Çok kan döküldü, masum insanlar öldü, Atatürk’ün emaneti TBMM’yle kamu binaları bombalandı, “Tatbikat var” denilerek sokağa sürülen emir eri Mehmetçik, Boğaz Köprüsü’nün ortasında “fırsatçı cihatçılar”ca linç edildi, tutuklanan subaylar 10 aylık çocuklarına tecavüz edilmekle tehdit edildi. Vatanı koruma yemini eden komutanlar tabanları yağlayıp Yunanistan’a kaçtı ya da kaçarken yakalandı.

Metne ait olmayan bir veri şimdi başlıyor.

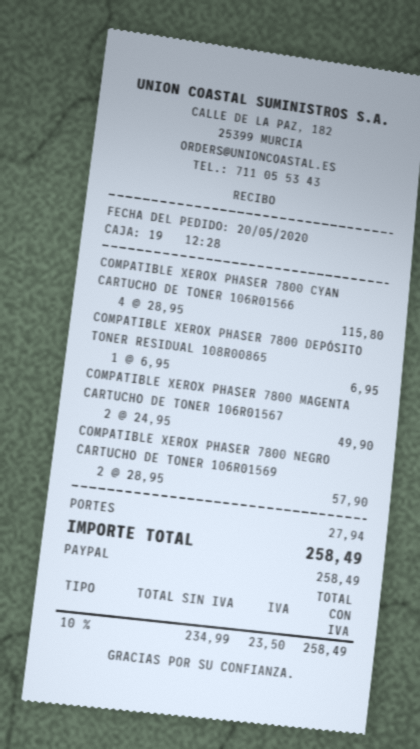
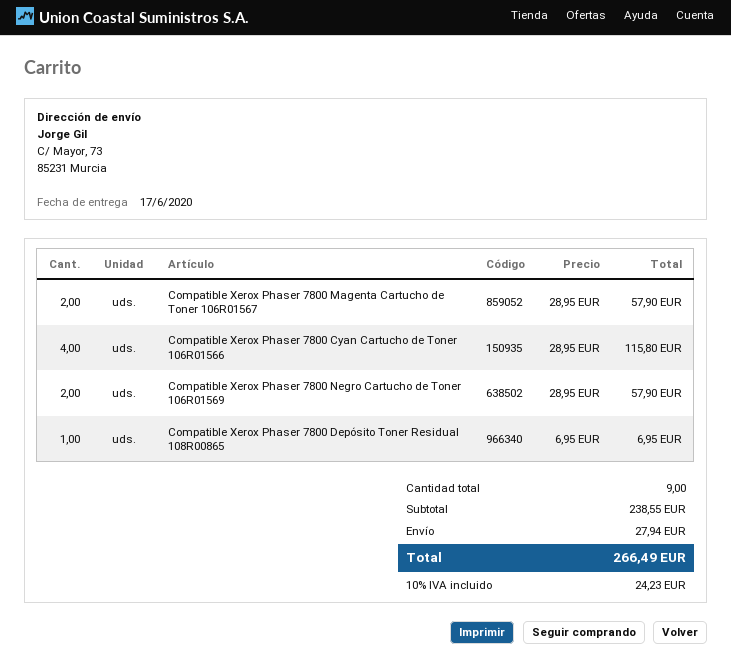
COMPATIBLE XEROX PHASER 7800 MAGENTA CARTUCHO DE TONER 106R01567: 2 x 24.95 = 49.90 -> 2 x 28.95 = 57.90
tax: 10% = 23.50 -> 10% = 24.23
total: 258.49 -> 266.49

Kuşkusuz Cumhurbaşkanı’nın, çokça eleştirdiği sosyal medya ve cep telefonu üzerinden halka yaptığı sokağa inin çağrısı ile medyanın demokratik duruşu, bu askeri kalkışmanın önlenmesinde büyük rol oynadı.

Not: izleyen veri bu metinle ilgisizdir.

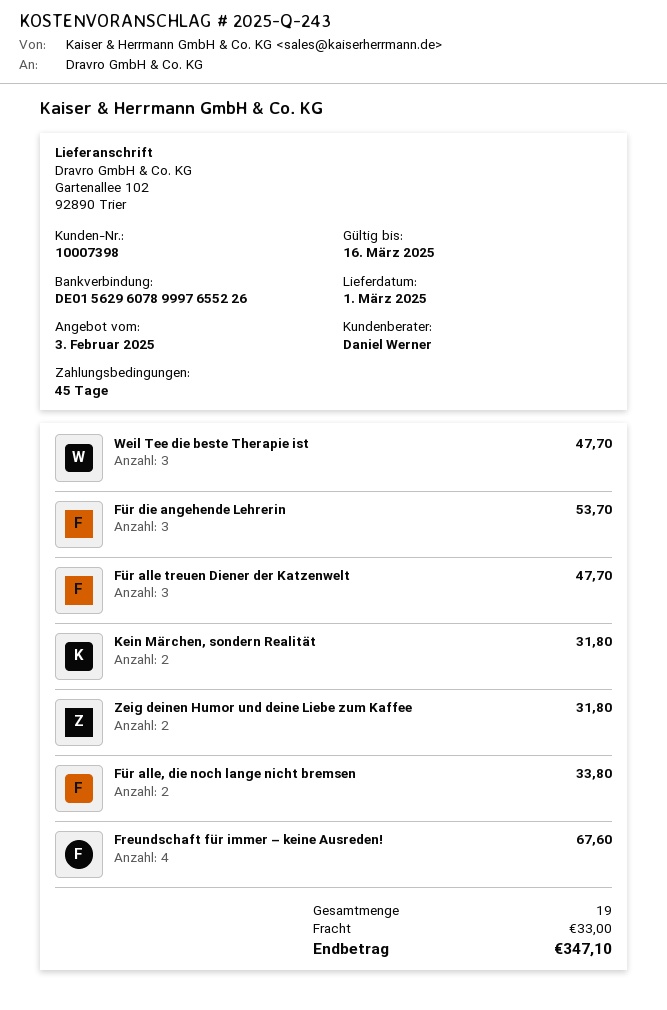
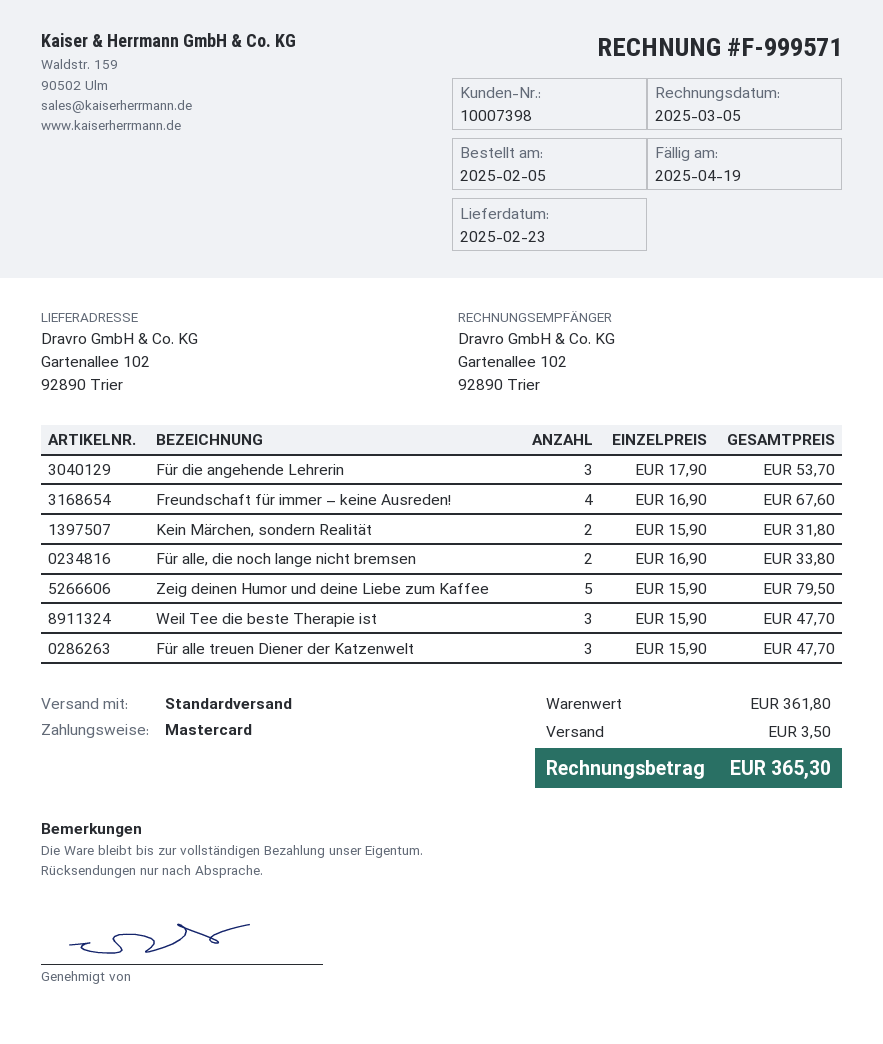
delivery date: 2025-03-01 -> 2025-02-23
Zeig deinen Humor und deine Liebe zum Kaffee: 2 for 31.80 -> 5 for 79.50
shipping: 33.00 -> 3.50
total: 347.10 -> 365.30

Kalkışma demişken, eski Türkçe döneminden “kalı” fiil köküne dayanan bir ses topluluğunu tercih etti Başbakan Binali Yıldırım. TDK’deki karşılığı, mastar eki ile kullanılırsa; isyan ve kıyam. Prof. Muharrem Ergin’in kitabına göreyse “dikilmek-havalanmak.” Ancak eğitimi mühendislik olan, belagat kusurları da bilinen Başbakan’ın, “girişim” sözü dururken, ek yığılmasıyla oluşan “kalkışma” lafını seçmesi ilginç, sanırım ya marjinal bir ifade ile kafa karıştırmak istedi, ya da o telaşla ağzından kaçtı.
Neyse, morfolojik açılım bir yana bu garip darbe girişimi sporda, özellikle spor ekonomisinde büyük yaralar açtı.

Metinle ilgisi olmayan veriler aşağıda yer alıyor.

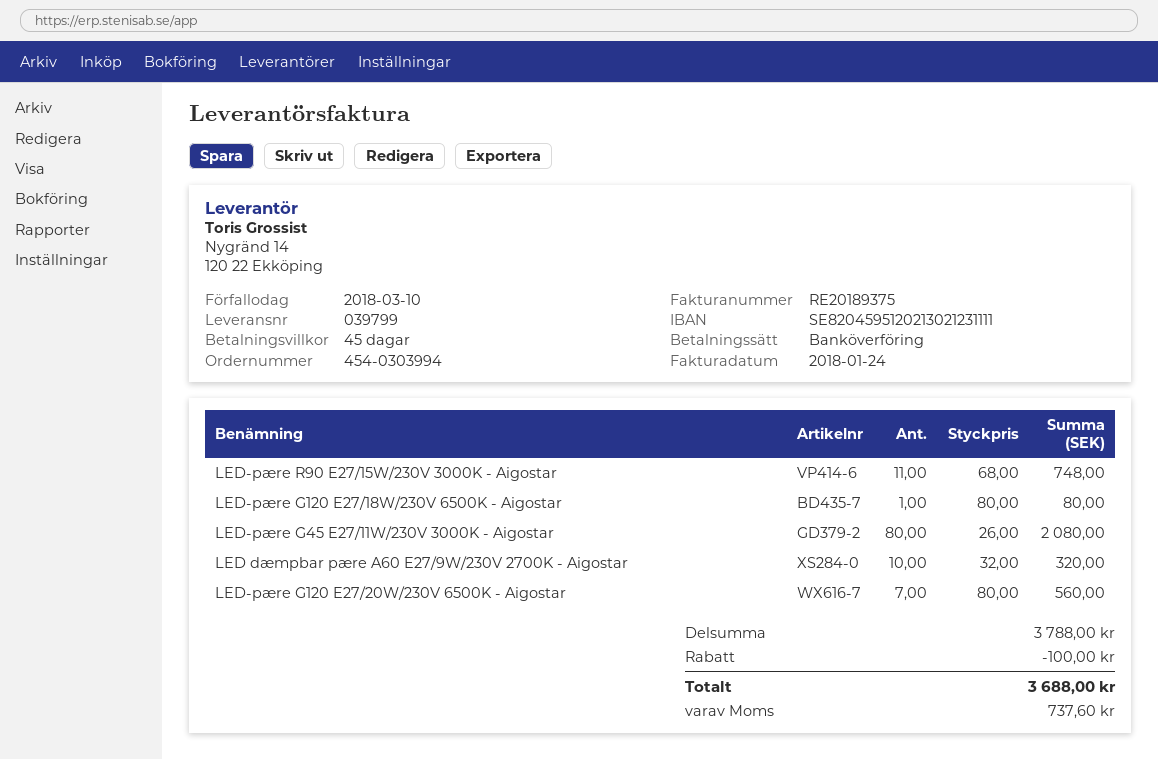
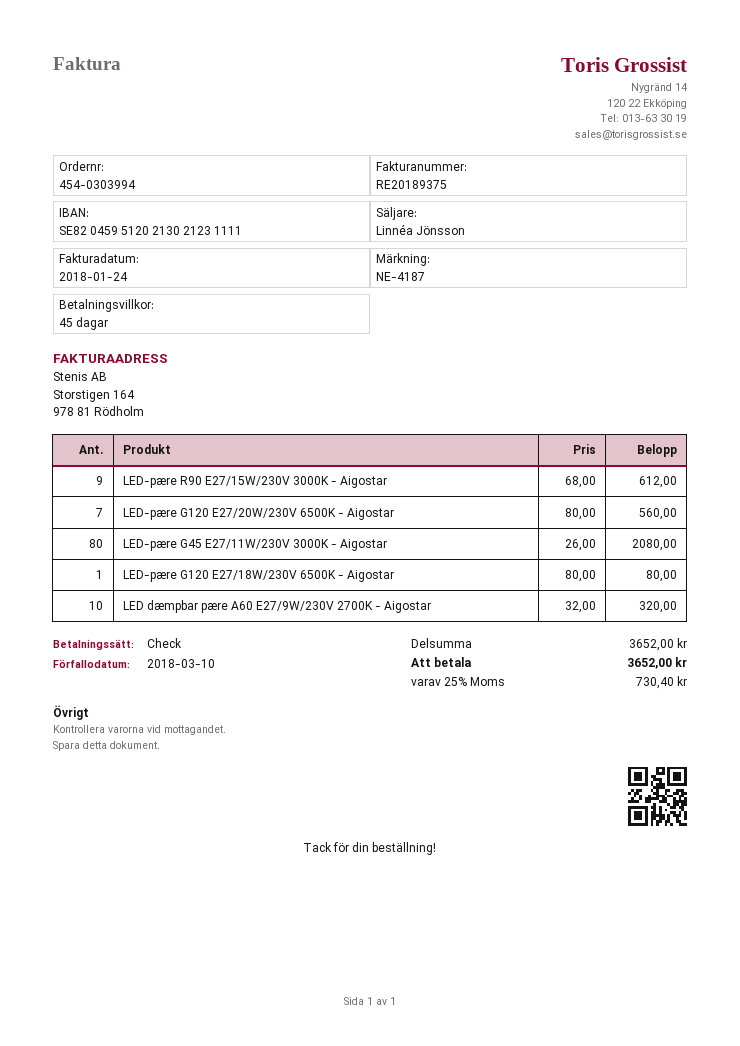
payment method: bank transfer -> cheque
LED-pære R90 E27/15W/230V 3000K - Aigostar: 11 x 68.00 = 748.00 -> 9 x 68.00 = 612.00
subtotal: 3788.00 -> 3652.00
discount: 100.00 -> none
tax: 737.60 -> 730.40
total: 3688.00 -> 3652.00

Öncelikle futbolu vurdu bu iş. Örneğin F.Bahçe’nin Lyon maçı iptal oldu, Eto’o’nun Afrikalı muhtaç çocuklar için düzenlediği futbol şöleni güme gitti, vakıf zarara uğradı, dünyaca ünlü yıldızlar kendilerini bir an için iç savaşın içinde buldu. Daha önemlisi, Rusya krizi, IŞİD korkusu, havaalanı baskını ile “güvenli ülke” imajı yerle bir olan Türkiye, şimdi bir de “darbecilerin cirit attığı ülke” damgası yedi. Şunu söylemekte fayda var ki artık Türkiye’ye gelecek yabancılar 3 lira yerine 4 lira ister, gönülsüz yıldızlar sözleşmeleri sürdüğü halde UEFA’ya “can güvenliğimiz yok” diye başvurup istedikleri takıma düşük bedellerle gider, kombine satışları düşer, ekonomik darlık devlet destekli sponsorlar hariç özel sektörün spora olan ilgisini azaltır. Keza, uzun yıllar olimpiyattı, Avrupa ve dünya şampiyonasıydı gibi büyük ölçekli turnuvaları da dürbünün tersi ile görürüz!
Anlaşılacağı üzere, “cuntacı”ların icadı bu darbe girişiminin zararı aslında AKP ve mağdur kimliğindeki Saray sakinlerine değil, spor başta olmak üzere tüm ülkeye dokundu, haberiniz ola!

***

Kalkışma öncesi, Türk sporunun gündemi devşirme sporculardı, onları da unuttuk. Geçen gün Atletizm Federasyonu’nun Rio vizesi alan olimpiyat kadrosu açıklandı. Yedeklerle birlikte 35 kişilik kadroda, tam 17 sporcu ithal. İşin kötüsü masa tenisinden, yüzmeye, güreşten kanoya kadar bu “devşirme” merakı almış başını yürümüş. O yüzden, ruhunda “amatörlük” yatan olimpiyatta “profesyonelce” kazanılacak olası madalyalar, emin olun Türk sporunun gerçeğini yansıtmayacak.